BEGIN

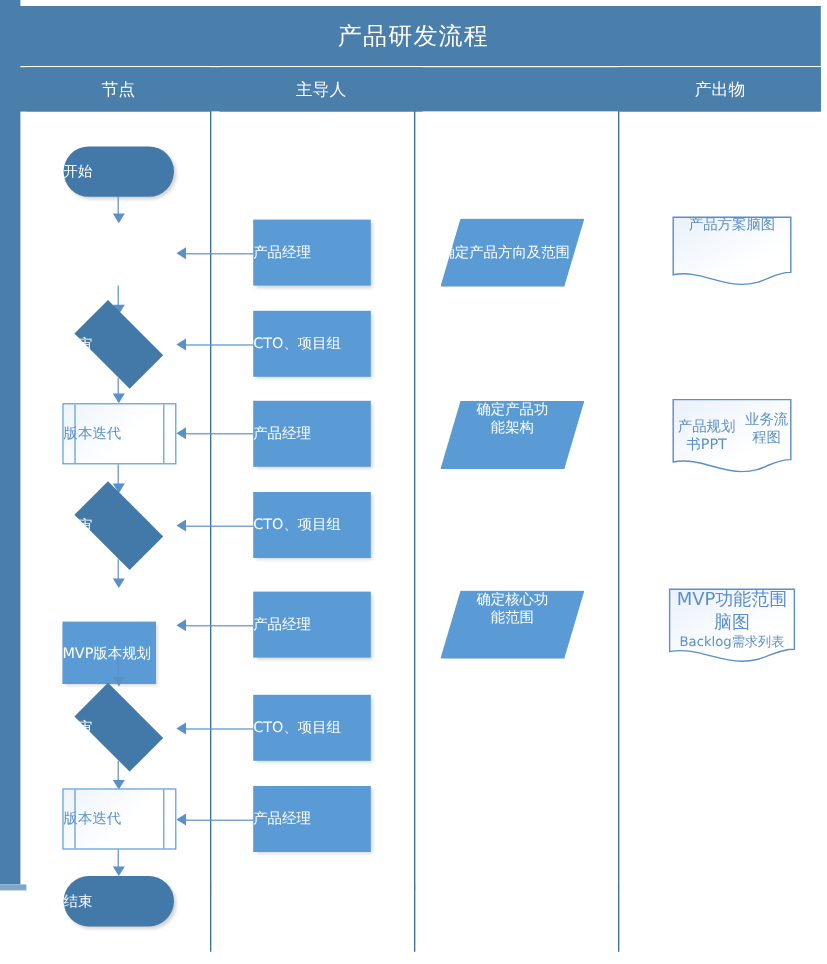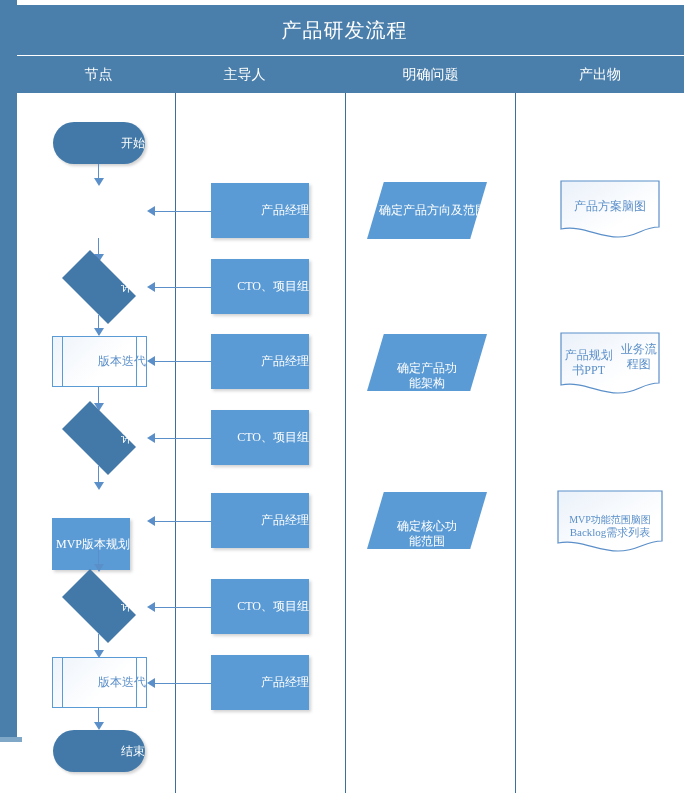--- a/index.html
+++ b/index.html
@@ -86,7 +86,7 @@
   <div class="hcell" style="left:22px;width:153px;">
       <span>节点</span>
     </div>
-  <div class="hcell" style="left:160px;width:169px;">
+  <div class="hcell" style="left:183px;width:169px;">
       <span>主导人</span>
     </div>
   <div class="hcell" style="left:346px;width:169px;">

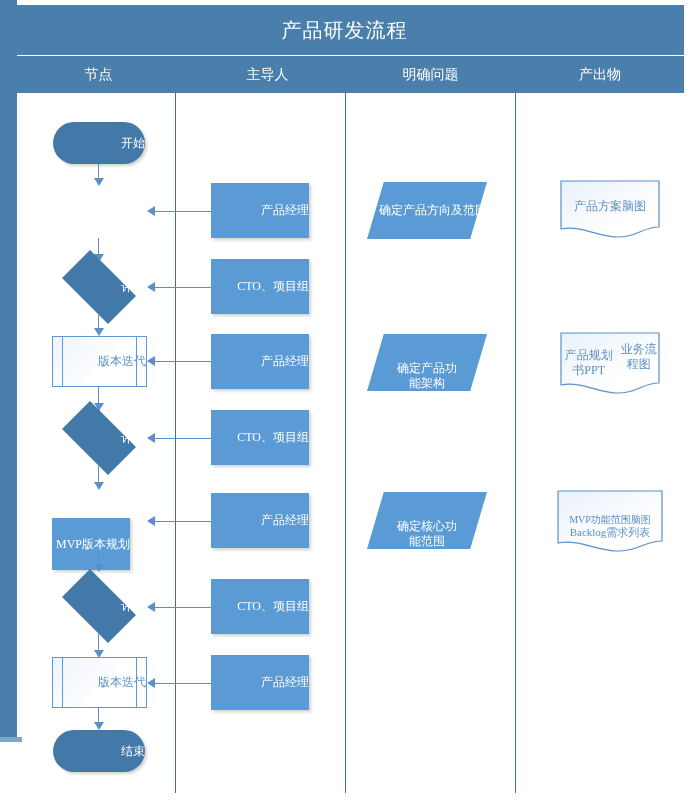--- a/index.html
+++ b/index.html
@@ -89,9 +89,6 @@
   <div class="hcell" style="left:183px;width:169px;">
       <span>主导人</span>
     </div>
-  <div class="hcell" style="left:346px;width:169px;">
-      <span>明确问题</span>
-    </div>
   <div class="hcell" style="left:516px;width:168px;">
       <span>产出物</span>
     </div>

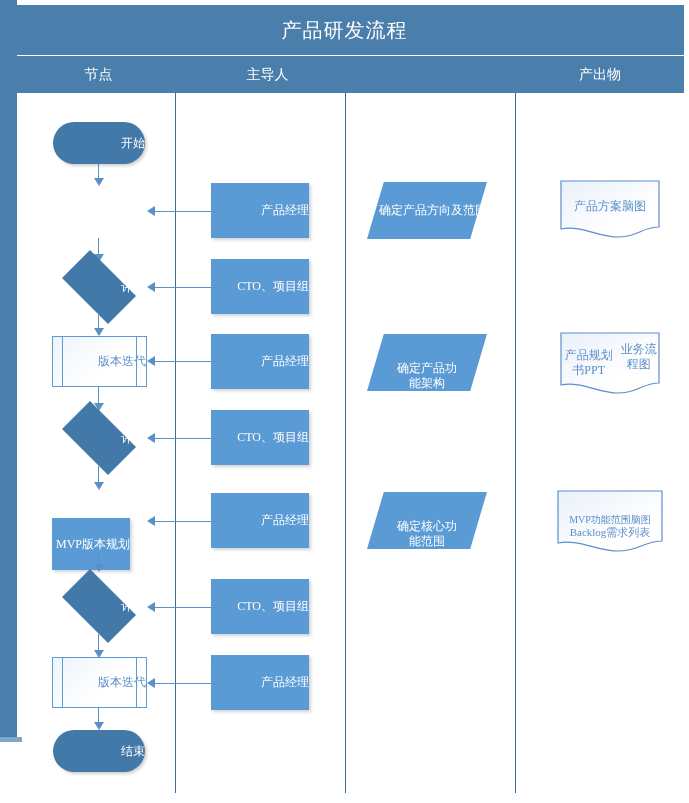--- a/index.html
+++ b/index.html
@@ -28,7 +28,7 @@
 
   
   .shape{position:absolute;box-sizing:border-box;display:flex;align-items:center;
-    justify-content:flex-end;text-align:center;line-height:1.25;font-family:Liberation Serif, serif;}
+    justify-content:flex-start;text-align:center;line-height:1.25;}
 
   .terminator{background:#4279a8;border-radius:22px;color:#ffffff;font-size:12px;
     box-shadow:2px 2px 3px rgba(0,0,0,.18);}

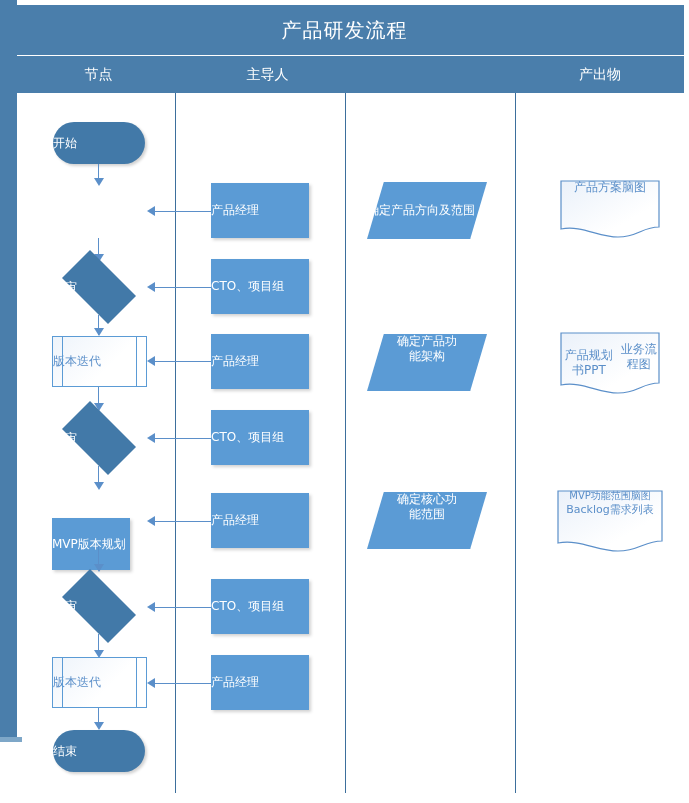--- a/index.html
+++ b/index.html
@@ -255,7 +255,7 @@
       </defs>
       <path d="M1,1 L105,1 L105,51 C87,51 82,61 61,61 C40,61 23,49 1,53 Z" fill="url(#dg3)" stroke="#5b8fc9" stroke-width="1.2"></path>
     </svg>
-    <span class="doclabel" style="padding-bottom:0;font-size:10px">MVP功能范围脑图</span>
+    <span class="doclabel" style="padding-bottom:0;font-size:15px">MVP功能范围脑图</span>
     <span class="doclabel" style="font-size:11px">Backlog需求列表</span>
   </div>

END

→ **What you need to do**:
Each line in the listing that contains "doclabel" should be returned.

→ **Written response**:
-    <span class="doclabel" style="padding-bottom:0;font-size:10px">MVP功能范围脑图</span>
+    <span class="doclabel" style="padding-bottom:0;font-size:15px">MVP功能范围脑图</span>
     <span class="doclabel" style="font-size:11px">Backlog需求列表</span>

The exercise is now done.